🕵️ In this week Newsletter we’ll have a look at the 130W LLC Transformer sample that I ordered from our Lab facilities in Madrid. Remember my last Newsletter on a 130W LLC Transformer from ST Devices App Note? Yes, we're going to analyse that sample!
It’s already a good thing to be able to compare simulations, but it’s even better to have the sample in your hands and being able to test it!
⚙️ Specs reminder
Take a look at Figure 1, just as a reminder of the specs and a 2D cross section of the bobbin of the simulated Transformer.
☝️The important point is that the Transformer is a center tap design with grouped secondary windings, as shown above.
🧑🏭 Building samples
Figure 2. Sample construction process
In Figure 2 you can see the sample wound process, starting from step 1 to 5.
✅ Steps 1-3:
The primary winding approximately extends to the middle of the bobbin. A single served 105x0.05mm litz wire was used and, in the middle of the bobbin, several layers of margin tape (5mm width) are applied to create the barrier between the primary and secondaries.

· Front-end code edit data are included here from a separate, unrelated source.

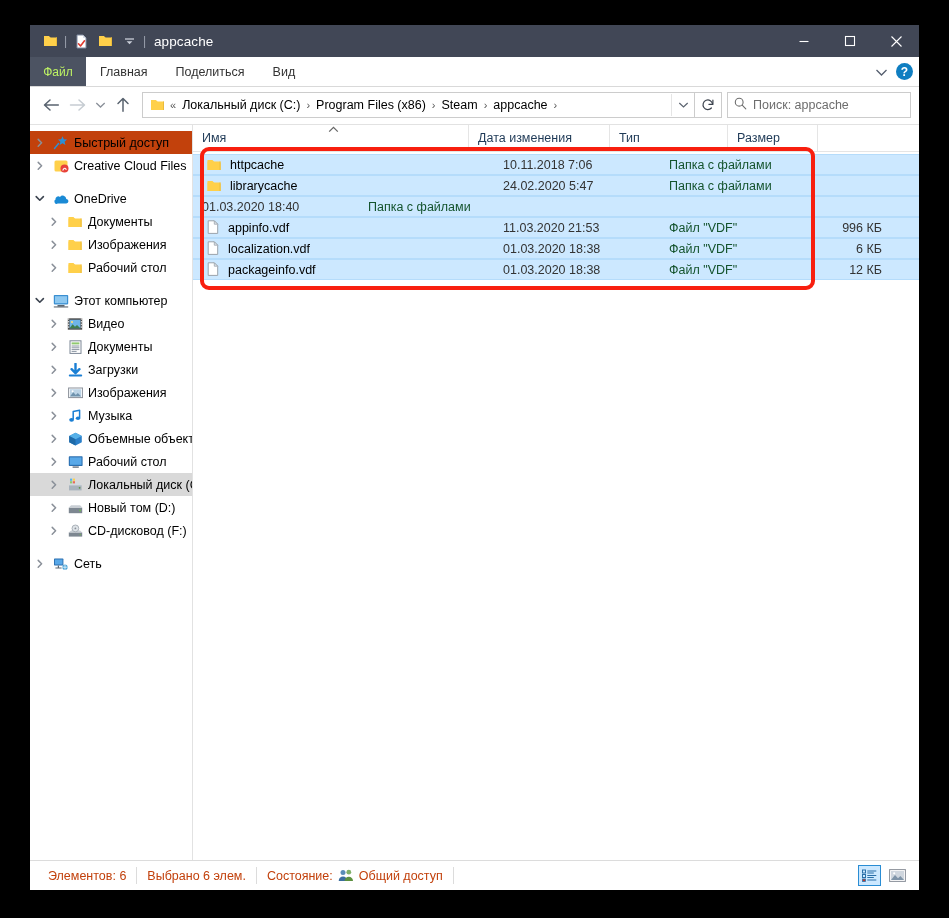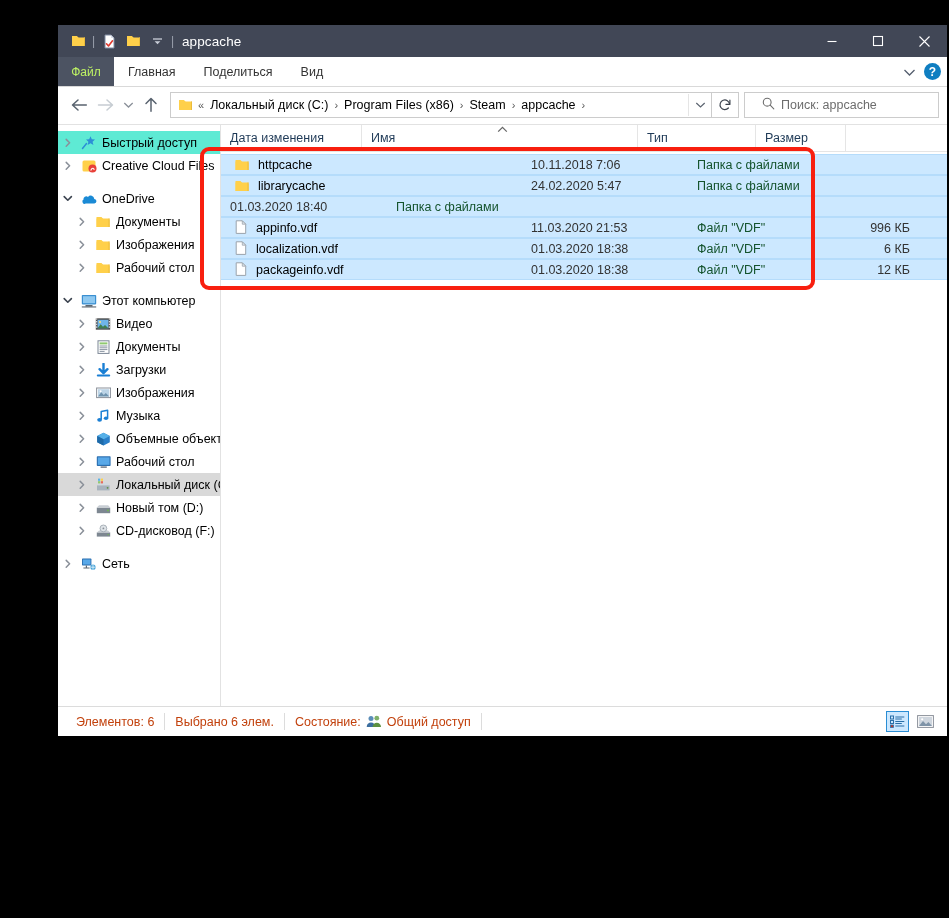"appcache" #window { height: 711px -> 865px; margin-left: 28px -> none }
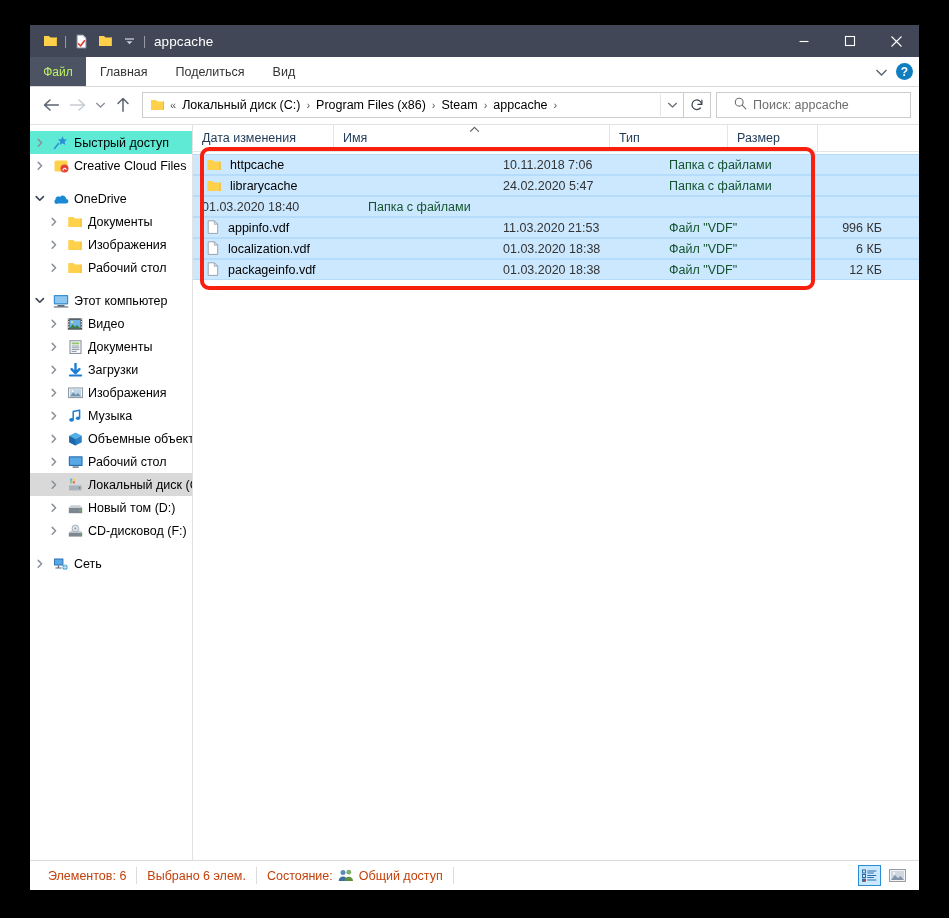"Поиск: appcache" .search-box { padding-left: 17px -> 6px }
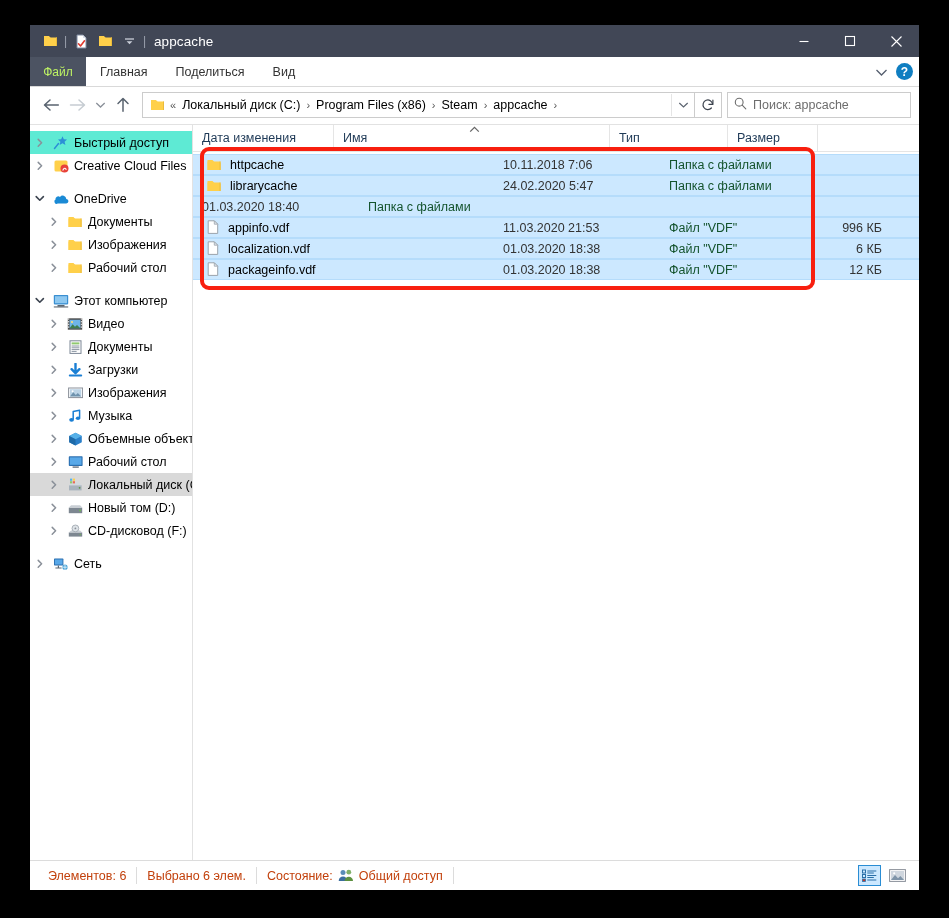"Быстрый доступ" .tree-item.sel-blue { background: #5eead4 -> #c2410c }
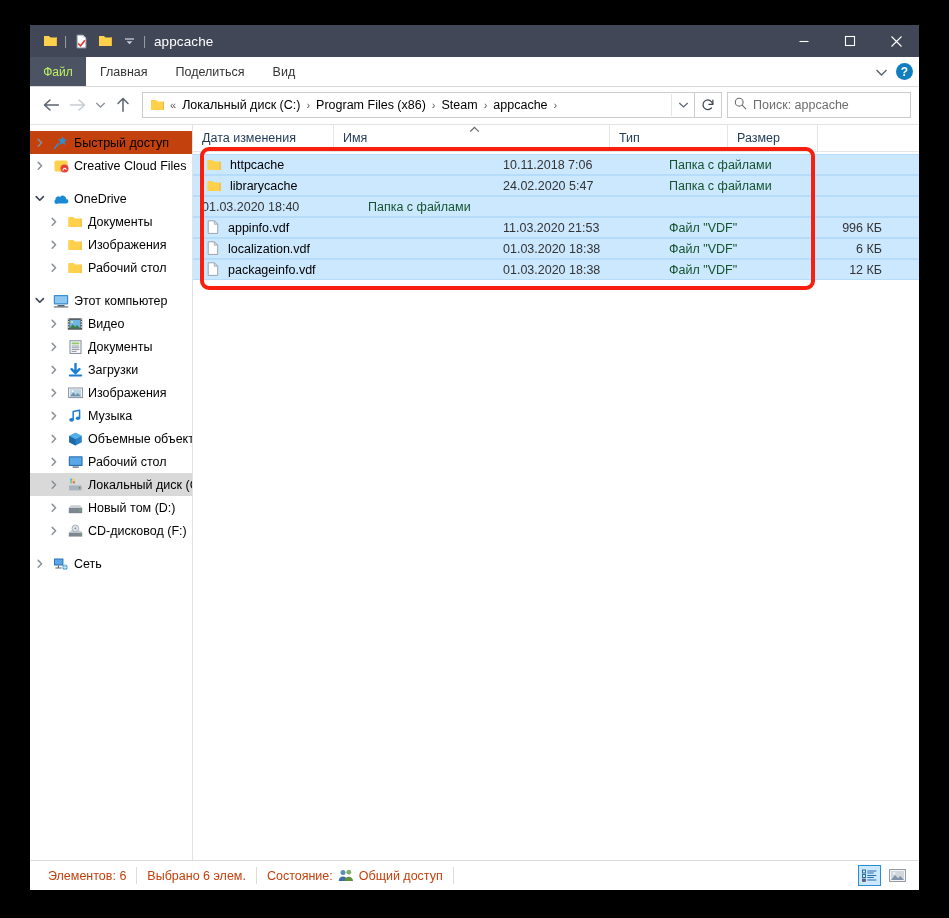"Дата изменения" div.colhdr { order: before "Имя" -> after "Имя" }
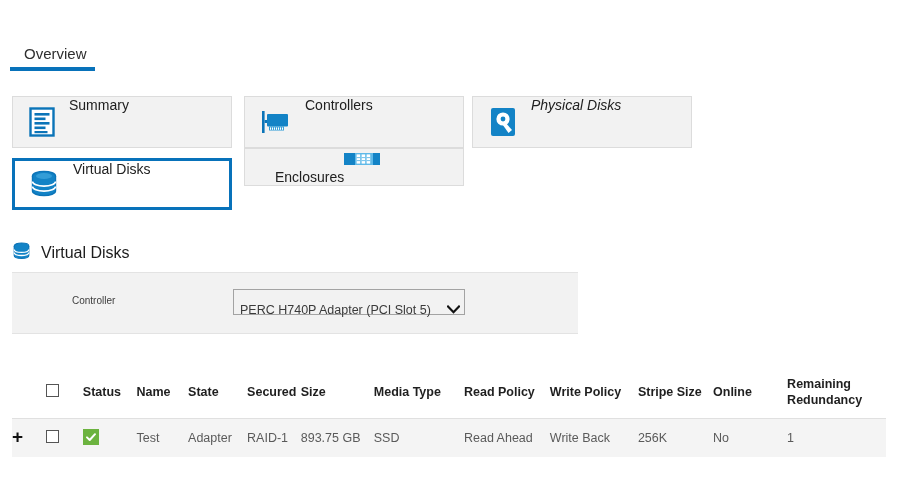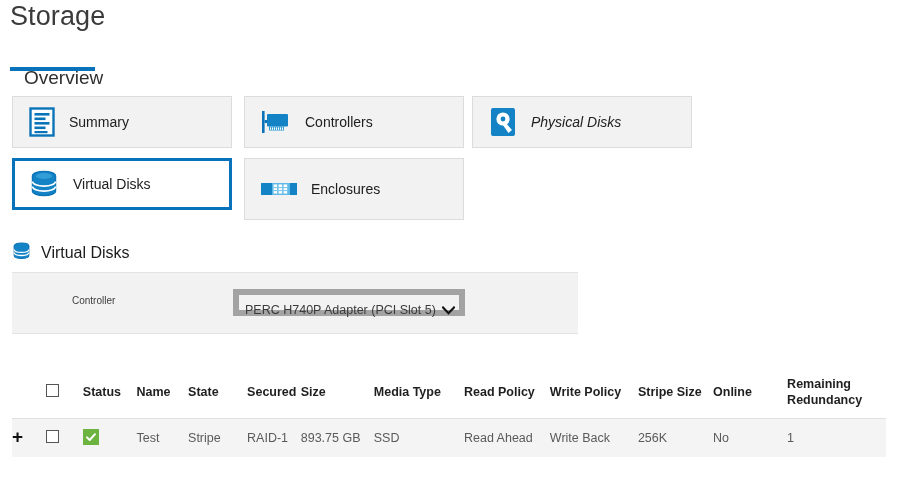"Storage" div.page-title { html: <div>Storage</div> -> none }
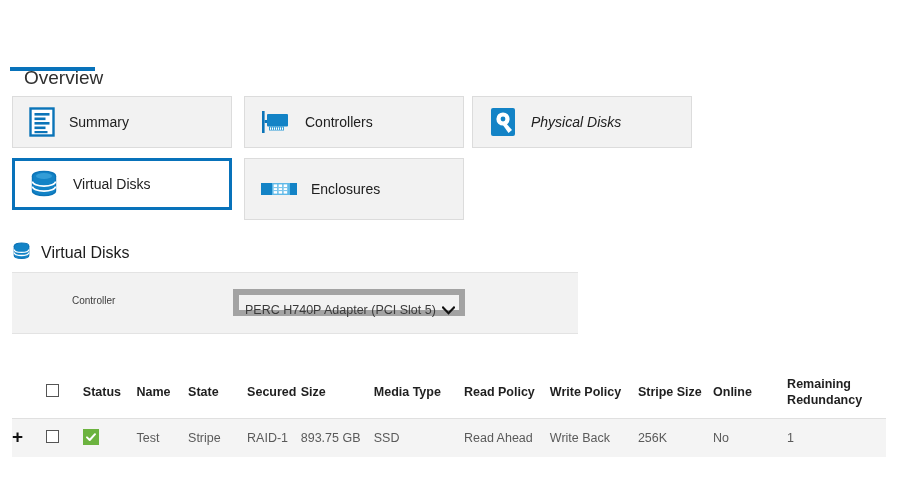"Overview" .tab { font-size: 19px -> 15px; margin-top: 24px -> none }
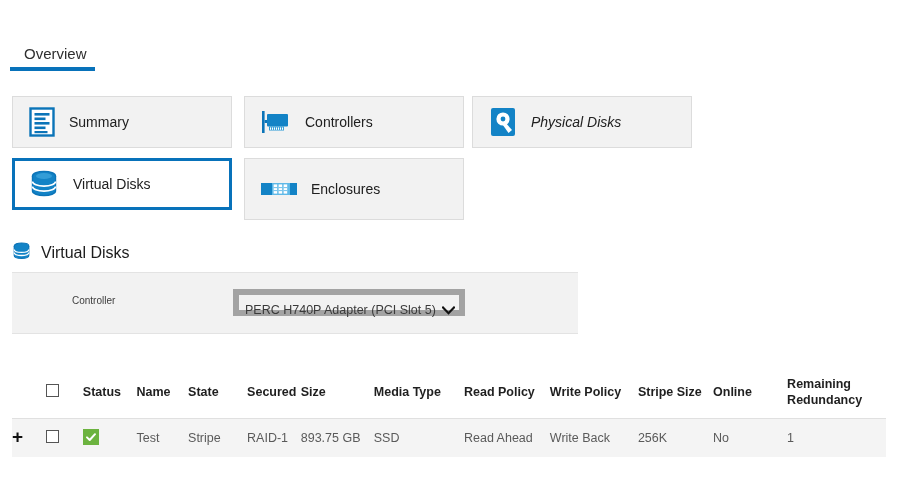"Summary" .card { align-items: center -> none }
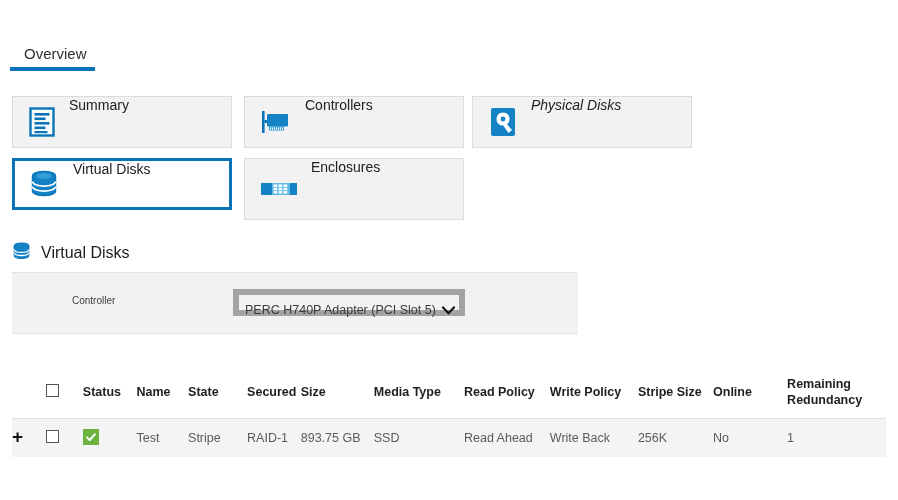"Enclosures" #card-enclosures { flex-direction: none -> column; height: 62px -> 38px; top: 62px -> 52px }
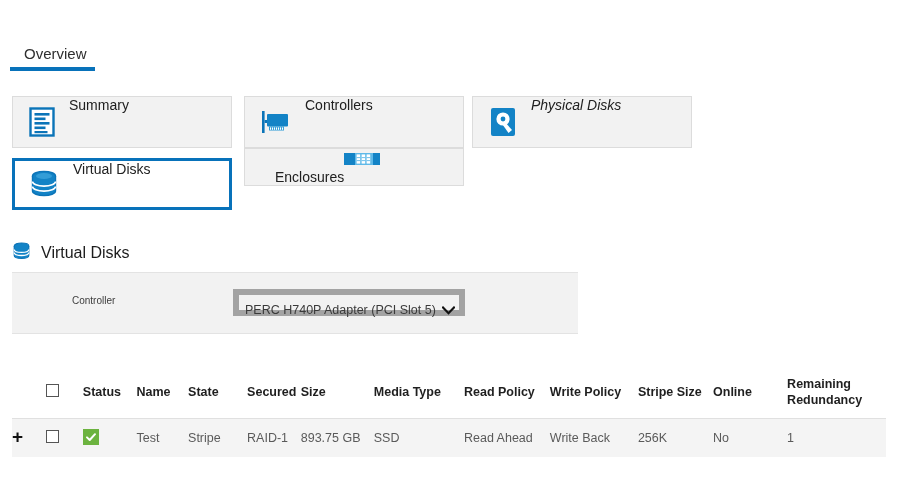"PERC H740P Adapter (PCI Slot" .select-wrap { border: 6px solid #a3a3a3 -> 1px solid #a3a3a3 }
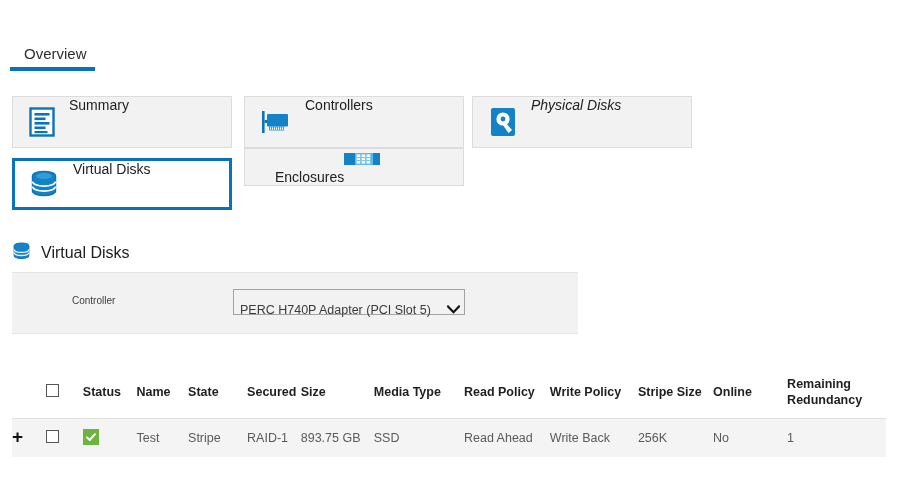"Stripe" td { text: Stripe -> Adapter }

💰 That’s an inexpensive way to create chambers using regular bobbins. The other way to do it is by 3D printing a custom bobbin, again at the prototype stage.
✅ Step 4-6:
The secondary windings are wound grouped together as shown in Figure 1. A 135x0.071mm litz wire was used for the 2 secondaries and, finally, 3 turns of triple insulated 0.25mm wire was used for the auxiliary winding.
📐 Measurements
Table 1. Transformer measurements
💻 In Table 1 we can check all important parameters of the Transformer. I’m particularly interested in the leakage inductance value of 174.2uΗ @100kHz which, by the way, was predicted at 175uH by Frenetic Online!
That 174.2uH is the secondary (one of the two grouped windings) leakage inductance as measured from the primary side with the respective secondary shorted. That is the inductance value that will dictate the resonant frequency along with the series capacitor.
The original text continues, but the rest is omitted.